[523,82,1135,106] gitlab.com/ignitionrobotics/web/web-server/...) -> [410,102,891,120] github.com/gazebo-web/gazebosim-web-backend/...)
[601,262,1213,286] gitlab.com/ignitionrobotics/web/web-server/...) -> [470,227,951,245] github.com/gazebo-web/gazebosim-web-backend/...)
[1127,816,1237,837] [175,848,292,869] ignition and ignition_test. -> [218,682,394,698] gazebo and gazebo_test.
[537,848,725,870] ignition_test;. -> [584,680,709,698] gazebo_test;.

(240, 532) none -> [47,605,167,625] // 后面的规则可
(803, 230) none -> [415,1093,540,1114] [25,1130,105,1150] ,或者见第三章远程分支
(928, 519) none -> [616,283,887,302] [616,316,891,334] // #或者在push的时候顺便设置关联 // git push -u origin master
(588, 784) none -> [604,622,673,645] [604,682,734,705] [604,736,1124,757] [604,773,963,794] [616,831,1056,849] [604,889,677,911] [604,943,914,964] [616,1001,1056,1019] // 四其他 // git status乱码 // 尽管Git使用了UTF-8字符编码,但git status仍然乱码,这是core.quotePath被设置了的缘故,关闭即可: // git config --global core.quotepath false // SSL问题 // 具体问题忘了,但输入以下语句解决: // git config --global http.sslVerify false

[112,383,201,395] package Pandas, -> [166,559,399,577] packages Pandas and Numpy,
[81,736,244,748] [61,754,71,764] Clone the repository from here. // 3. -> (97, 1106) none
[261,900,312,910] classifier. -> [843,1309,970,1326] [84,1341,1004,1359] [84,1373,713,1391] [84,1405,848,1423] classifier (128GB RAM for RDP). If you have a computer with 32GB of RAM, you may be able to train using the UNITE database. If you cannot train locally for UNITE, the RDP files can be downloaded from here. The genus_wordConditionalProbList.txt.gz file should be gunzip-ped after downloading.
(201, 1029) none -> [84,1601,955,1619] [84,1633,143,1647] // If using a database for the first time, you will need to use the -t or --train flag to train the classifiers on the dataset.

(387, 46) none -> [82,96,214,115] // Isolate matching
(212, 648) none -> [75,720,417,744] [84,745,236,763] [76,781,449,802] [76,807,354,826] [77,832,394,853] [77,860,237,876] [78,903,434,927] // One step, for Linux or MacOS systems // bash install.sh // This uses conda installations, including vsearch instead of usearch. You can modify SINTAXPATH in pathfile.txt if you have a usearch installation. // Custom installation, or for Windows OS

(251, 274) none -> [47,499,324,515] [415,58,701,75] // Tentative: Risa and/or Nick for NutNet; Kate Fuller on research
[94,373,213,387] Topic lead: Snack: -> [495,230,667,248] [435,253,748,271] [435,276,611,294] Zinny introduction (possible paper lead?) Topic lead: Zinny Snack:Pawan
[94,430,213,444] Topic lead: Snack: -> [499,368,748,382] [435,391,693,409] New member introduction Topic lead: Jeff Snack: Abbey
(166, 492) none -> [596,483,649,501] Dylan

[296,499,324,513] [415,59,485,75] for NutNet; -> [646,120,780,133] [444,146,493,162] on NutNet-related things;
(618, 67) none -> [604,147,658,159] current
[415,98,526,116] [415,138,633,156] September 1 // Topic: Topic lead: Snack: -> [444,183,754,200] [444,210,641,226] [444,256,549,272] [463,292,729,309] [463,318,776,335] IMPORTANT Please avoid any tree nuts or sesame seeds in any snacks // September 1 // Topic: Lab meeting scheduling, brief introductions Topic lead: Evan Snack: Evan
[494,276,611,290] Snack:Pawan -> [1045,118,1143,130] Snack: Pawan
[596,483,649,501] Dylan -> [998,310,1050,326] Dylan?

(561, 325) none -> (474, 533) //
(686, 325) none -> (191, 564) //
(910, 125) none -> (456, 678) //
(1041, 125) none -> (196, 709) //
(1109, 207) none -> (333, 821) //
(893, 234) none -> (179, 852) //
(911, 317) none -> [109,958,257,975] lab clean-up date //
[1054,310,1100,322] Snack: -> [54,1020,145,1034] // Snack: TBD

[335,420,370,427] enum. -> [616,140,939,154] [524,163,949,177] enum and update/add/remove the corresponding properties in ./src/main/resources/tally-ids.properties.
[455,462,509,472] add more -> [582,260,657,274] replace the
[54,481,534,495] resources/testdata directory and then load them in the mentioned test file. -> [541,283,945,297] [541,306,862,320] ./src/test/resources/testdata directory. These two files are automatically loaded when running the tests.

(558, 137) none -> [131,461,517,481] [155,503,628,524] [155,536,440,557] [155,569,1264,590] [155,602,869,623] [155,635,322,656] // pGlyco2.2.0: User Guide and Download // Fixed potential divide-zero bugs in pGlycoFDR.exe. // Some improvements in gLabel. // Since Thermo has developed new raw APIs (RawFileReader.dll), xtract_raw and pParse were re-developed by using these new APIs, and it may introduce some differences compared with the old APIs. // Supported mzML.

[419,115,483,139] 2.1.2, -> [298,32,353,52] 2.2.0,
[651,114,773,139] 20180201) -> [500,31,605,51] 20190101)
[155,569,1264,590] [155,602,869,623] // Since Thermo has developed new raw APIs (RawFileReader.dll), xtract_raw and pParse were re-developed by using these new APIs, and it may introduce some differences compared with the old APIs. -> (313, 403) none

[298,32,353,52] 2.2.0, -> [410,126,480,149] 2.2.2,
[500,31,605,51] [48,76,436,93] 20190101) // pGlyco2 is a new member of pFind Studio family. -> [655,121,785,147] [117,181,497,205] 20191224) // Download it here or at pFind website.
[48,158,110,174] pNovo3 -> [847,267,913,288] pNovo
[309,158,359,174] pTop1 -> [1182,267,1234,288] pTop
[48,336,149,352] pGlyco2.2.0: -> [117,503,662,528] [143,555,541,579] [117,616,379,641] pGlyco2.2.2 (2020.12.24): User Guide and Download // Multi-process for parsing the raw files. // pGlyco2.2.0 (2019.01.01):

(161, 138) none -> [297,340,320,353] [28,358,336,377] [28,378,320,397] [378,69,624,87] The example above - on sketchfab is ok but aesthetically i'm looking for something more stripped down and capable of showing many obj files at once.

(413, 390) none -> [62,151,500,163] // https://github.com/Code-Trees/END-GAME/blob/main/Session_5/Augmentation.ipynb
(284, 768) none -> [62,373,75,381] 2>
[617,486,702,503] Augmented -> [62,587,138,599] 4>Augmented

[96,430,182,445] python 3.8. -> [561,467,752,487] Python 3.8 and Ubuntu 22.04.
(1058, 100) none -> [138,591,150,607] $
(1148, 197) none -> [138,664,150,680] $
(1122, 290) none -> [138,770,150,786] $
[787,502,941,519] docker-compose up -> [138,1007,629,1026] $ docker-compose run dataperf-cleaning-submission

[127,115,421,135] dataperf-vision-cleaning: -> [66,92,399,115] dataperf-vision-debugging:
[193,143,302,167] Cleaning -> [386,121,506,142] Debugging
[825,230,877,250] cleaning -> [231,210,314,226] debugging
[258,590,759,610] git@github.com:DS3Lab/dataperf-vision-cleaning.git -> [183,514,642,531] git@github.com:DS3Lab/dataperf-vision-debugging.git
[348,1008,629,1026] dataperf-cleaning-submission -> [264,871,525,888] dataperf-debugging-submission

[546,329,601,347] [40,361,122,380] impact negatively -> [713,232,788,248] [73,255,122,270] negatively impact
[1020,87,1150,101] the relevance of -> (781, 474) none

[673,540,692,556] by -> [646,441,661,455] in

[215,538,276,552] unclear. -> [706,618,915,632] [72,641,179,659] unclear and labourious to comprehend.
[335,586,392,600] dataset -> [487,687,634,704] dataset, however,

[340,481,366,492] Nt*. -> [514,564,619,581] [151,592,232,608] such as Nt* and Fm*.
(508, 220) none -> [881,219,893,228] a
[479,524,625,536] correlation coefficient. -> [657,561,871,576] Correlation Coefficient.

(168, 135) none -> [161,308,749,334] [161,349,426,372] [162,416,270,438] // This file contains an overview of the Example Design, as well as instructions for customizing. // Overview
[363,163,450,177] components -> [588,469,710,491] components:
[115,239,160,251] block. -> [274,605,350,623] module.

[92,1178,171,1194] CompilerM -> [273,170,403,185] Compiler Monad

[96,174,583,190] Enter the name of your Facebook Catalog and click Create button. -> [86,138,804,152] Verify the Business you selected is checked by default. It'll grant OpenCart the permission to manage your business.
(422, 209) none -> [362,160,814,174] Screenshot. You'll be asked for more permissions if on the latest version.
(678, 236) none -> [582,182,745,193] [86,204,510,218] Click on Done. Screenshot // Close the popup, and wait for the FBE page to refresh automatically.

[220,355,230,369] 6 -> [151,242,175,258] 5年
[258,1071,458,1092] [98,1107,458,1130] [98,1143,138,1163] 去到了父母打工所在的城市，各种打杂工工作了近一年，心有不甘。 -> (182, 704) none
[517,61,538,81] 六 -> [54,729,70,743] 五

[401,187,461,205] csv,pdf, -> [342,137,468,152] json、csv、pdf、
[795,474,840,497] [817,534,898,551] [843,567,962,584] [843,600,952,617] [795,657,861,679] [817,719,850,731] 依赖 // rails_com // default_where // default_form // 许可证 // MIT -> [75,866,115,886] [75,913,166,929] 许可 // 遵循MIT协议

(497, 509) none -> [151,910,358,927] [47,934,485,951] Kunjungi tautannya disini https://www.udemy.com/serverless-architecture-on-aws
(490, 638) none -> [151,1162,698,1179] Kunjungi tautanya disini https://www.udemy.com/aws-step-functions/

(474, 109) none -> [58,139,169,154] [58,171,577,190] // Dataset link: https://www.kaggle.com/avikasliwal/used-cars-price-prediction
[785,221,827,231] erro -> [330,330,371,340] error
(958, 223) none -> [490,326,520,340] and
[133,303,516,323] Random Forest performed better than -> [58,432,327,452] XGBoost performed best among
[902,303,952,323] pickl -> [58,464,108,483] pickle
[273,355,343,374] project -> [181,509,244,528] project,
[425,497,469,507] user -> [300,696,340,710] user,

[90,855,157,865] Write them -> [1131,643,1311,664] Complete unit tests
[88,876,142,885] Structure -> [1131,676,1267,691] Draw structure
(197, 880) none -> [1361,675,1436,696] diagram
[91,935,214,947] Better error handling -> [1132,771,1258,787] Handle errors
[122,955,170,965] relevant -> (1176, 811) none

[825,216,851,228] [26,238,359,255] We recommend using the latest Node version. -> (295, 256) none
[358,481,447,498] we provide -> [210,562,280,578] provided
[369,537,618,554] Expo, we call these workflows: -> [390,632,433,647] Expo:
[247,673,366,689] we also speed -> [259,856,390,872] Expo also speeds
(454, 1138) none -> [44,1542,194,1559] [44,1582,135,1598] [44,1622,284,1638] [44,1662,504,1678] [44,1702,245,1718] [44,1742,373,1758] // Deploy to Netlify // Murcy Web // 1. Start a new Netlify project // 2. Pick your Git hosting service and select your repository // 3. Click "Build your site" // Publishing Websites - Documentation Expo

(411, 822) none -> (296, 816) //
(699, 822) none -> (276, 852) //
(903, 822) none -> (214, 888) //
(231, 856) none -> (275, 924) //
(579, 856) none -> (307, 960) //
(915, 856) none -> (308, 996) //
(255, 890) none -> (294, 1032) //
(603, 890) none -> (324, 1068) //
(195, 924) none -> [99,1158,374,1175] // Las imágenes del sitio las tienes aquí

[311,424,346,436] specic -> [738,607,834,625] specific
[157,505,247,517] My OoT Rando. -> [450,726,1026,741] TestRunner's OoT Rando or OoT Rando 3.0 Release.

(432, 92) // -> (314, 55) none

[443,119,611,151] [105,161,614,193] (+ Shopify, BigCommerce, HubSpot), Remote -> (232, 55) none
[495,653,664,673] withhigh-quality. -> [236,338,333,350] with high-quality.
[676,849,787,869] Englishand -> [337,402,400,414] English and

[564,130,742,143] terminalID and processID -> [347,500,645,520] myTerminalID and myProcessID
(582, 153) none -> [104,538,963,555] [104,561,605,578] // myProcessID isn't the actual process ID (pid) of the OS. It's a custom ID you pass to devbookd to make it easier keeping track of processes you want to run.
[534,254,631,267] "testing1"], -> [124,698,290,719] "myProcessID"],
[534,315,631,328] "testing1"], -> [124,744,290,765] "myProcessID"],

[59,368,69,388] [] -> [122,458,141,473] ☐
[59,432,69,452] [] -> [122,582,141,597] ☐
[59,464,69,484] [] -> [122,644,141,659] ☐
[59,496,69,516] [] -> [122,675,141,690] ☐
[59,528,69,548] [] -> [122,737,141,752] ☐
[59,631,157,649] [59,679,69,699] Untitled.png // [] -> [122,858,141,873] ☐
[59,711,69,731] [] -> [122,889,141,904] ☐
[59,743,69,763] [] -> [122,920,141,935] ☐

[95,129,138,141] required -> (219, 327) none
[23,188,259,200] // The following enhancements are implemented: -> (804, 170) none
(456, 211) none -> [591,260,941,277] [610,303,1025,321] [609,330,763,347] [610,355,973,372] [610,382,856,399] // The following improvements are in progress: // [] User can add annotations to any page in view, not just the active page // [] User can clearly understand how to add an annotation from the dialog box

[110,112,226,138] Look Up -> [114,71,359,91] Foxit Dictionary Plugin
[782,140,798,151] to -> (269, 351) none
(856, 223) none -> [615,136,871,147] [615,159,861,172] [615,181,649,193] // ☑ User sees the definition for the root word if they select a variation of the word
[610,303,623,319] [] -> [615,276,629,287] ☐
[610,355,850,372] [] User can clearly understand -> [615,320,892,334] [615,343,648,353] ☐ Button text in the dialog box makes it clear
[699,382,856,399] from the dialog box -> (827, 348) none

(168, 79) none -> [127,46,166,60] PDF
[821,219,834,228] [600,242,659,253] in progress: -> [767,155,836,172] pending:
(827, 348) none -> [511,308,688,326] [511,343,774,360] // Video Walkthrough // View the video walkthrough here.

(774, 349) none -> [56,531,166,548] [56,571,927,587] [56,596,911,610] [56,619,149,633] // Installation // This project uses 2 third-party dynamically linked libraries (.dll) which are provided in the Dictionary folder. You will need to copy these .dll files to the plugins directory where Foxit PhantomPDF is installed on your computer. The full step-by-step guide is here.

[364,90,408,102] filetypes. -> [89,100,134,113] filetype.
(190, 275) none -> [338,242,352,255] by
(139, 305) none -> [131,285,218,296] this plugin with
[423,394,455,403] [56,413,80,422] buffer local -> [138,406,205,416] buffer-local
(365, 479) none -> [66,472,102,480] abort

━━━━━━

_EXERCISE BRIEF_
The answer should be one number, namely how many lines of the entries above include the string "vision".

_RESPONSE AREA_
2